Paper short abstract:
Migration studies tended to emphasize the transition between places. The current paper would combine the transition of holy places and holy times, through the case of Eritreans and the Ethiopian Church in Israel - and how Sabbath became their main worship day.
Paper long abstract:
The current paper contributes to the anthropological research on migration and religious changes by considering the effect of holy time and holy place, based on ethnography I conducted during the years 2014-2018 at the Ethiopian Church and among Eritrean and Ethiopian Christians in Israel.
At the heart of the transformation process is the tension between the services of religious institution and the needs of religious immigrants' community, i.e, the Ethiopian Church that has a persistent presence in the Christian Holy Land (today Israel and Palestine), and the extensive migration from Eritrea to Israel since 2005. These Eritrean immigrants are integrated into the Israeli labor market but due to their poor salaries they required to work many hours and so had little to religious activity.
This creation of a shared religious community for Ethiopians and Eritreans, despite the long-standing confrontation between the two countries, brought to a dramatic religious change: adaptation of the religious calendar of the Ethiopians and Eritreans to fit the Israeli working week - which based on the Jewish calendar and set Shabbat as the main day of rest.
Therefore, I will claim that the desynchronization of working time and religious time can cause to a change in the latter, and that this process may be followed by emphasizing other religious elements, in this case the holy place.
Paper short abstract:
Migration does not by itself connote precarity, while resettlement may not result in stability.
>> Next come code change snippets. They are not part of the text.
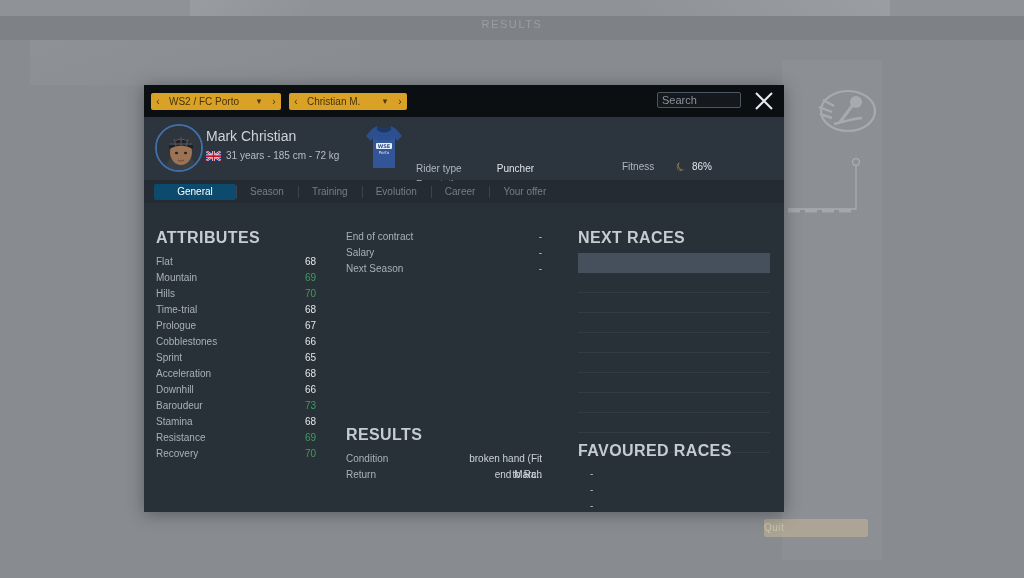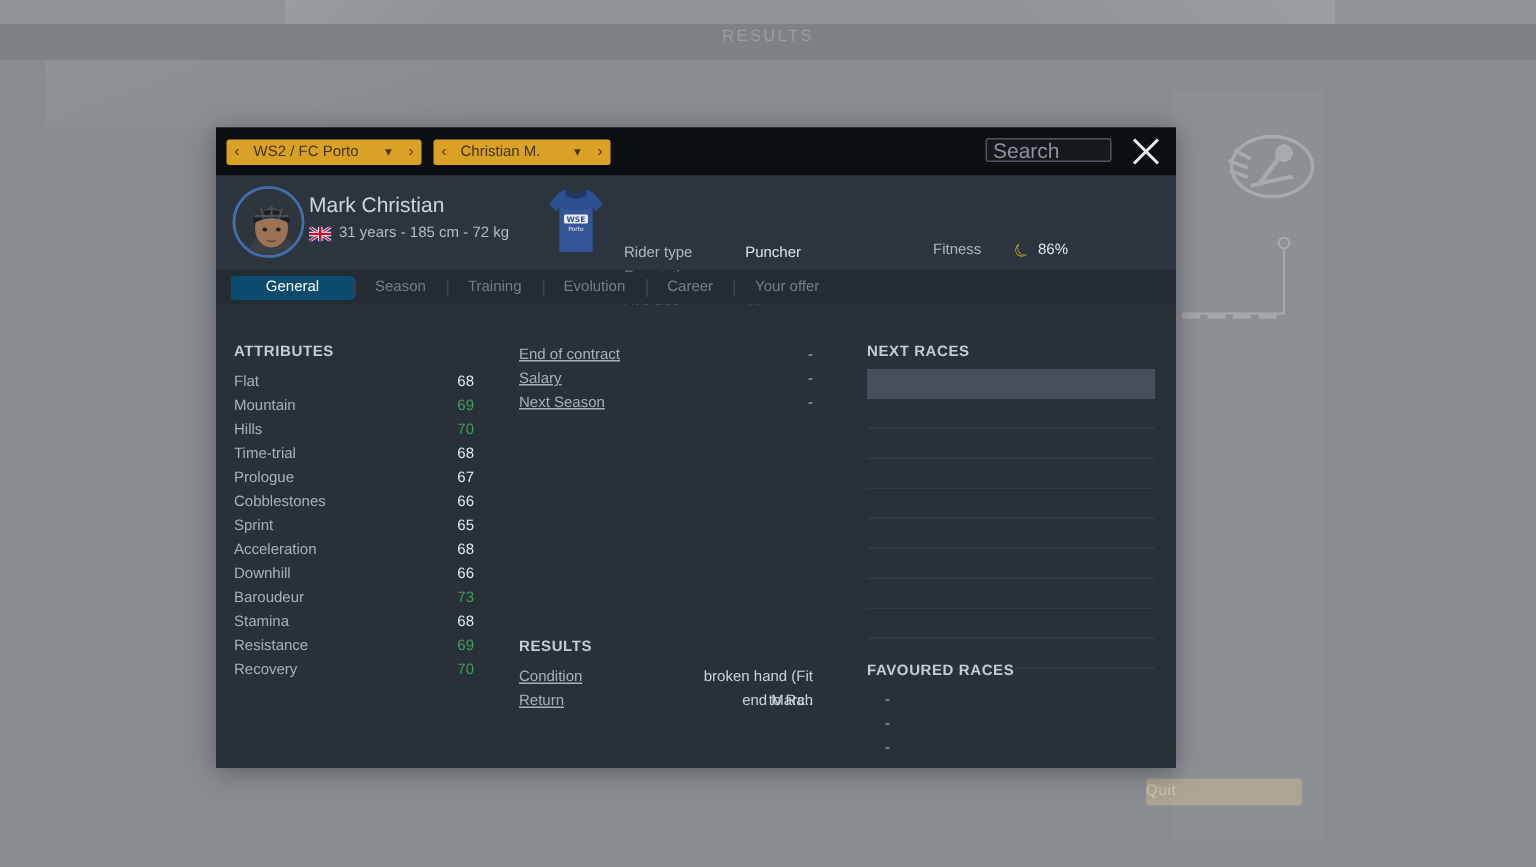"Search" .search-box { font-size: 14px -> 11px }
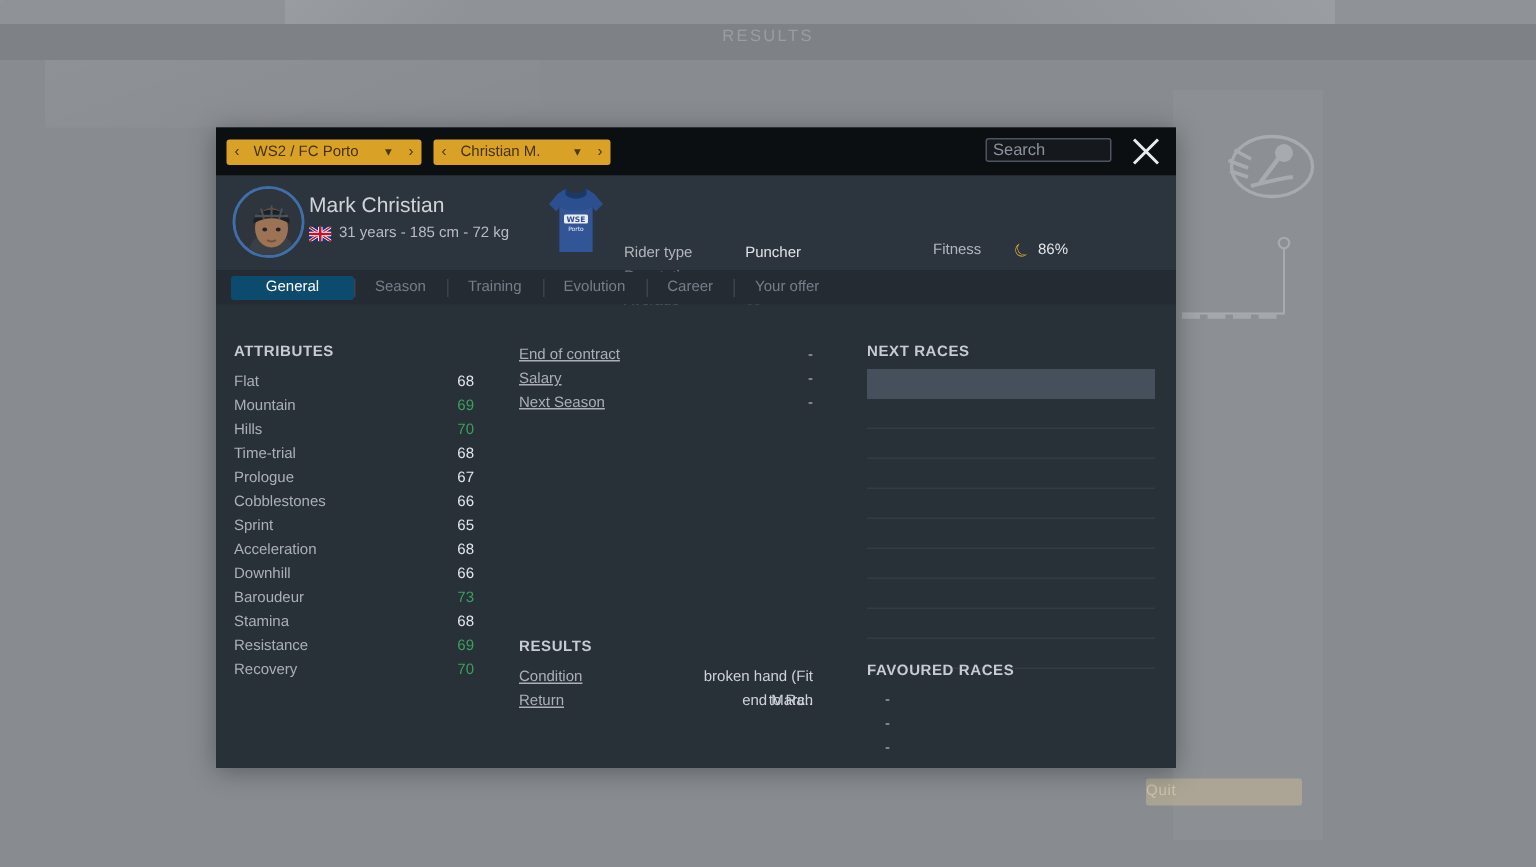"ATTRIBUTES" .section-title { font-size: 10px -> 16px }
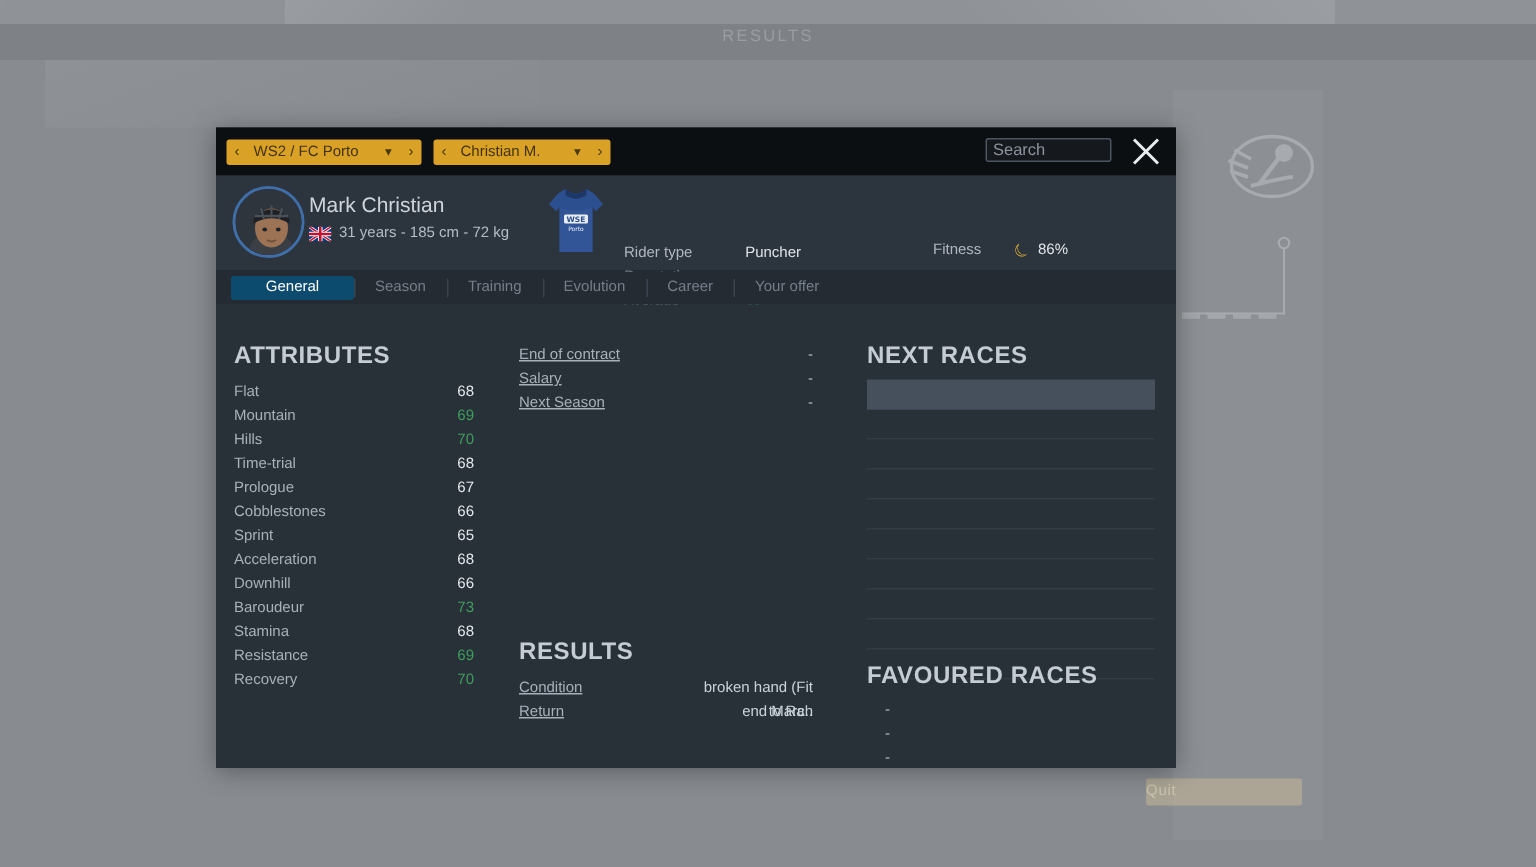"End of contract" .kv-label { text-decoration: underline -> none }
This paper aims at analyzing multiple perspectives of Filipino domestic workers in Hong Kong to understand migration and stillness.
Paper long abstract:
Filipino domestic workers use "searching for greener pastures" to explain why they are continuously "on the move" — job hopping, moving to different countries, or finding new partners. They explain: "Not everyone has the luck to find their greener pastures," to highlight the fruitlessness of their migration. They then laughed together and moved on.
Transnational labor migration is often considered an act of sacrifice — the migrants endure homesickness and demanding working conditions for their loved ones. Such migration is, therefore, a transitional and suspended period in lives. Based on my ethnographic research with Filipino domestic workers in Hong Kong, I found that, while migrants do come and go, many of them also stayed for decades. From the perspective of these veterans, Hong Kong is their city. They have plenty of strategies to cope with their circumscribed lives to build a pleasant enough lifestyle. Even for "newbies" who are in the city for much shorter times, uncertainty and precarity are not necessarily the feelings they have. They live every day as normal and stable as other residents of the city do. Like the conversation regarding "greener pastures" showed, I argue that the goal of migrant domestic workers is not finding the greener pastures, but preserving the opportunity to keep searching, adventure, and stay on the move. Migration does not by itself connote precarity, while resettlement may not result in stability. This paper aims at analyzing these multiple and sometimes contradictory perspectives in understanding migration and stillness.